# traditional carpenters toolbox



## Yorkshire Sam (11 Dec 2014)

A traditional carpenters or joiners tool box. Is there such a thing? Been wanting to make one for a while and researching on the net for plans for one. Discovered that there are as so many variations and types and while the majority tend to consist of a 'box' with a number of tills, some with cut box lids, others with panel types and even the sizes seem to vary as much and as widely as the types! Then there is the tool chest! Even with all this and considering that most of the craftsmen in the trade has at least one I am perplexed as to the scarcity of drafted plans. Compare this to the similar problem of benches where there is no scarcity of plans and a plethora of books on the subject. Was it always left to the apprentice to design and draft his own or was there 'typical' sort to copy?

Can anyone recommend a good book or drawn plan on making one ... (rather than the history of them). I know there is the anarchist tool chest but I am after a box rather than a chest if that makes sense.


----------



## RogerP (11 Dec 2014)

Not too sure what you may have found on the web. 

There's this ... http://www.toolcrib.com/blog/2008/08/15-free-toolbox-plans-for-woodworkers ... may or may not be the sort of thing you're looking for.
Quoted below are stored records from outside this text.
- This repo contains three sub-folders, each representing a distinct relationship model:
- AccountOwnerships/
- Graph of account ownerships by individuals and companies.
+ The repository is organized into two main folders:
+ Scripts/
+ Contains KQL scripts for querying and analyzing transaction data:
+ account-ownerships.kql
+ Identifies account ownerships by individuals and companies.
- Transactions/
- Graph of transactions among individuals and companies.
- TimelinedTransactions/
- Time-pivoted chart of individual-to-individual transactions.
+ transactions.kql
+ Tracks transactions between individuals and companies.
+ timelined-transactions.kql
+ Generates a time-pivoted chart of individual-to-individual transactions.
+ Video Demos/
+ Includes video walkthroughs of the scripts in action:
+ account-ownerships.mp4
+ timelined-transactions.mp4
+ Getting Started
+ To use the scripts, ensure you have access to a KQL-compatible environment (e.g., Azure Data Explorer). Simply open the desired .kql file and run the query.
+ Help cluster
I checked out one of the SketchUp plans and worked okay.


----------



## Andy Kev. (11 Dec 2014)

It might be worth your while having a look at The Anarchist's Toolchest by Christopher Schwarz in which he goes into the building of a toolchest in great Detail.


----------



## RogerP (11 Dec 2014)

Andy Kev.":2jo074kq said:


> It might be worth your while having a look at The Anarchist's Toolchest by Christopher Schwarz in which he goes into the building of a toolchest in great Detail.


 He says he in his post he doesn't want that design .......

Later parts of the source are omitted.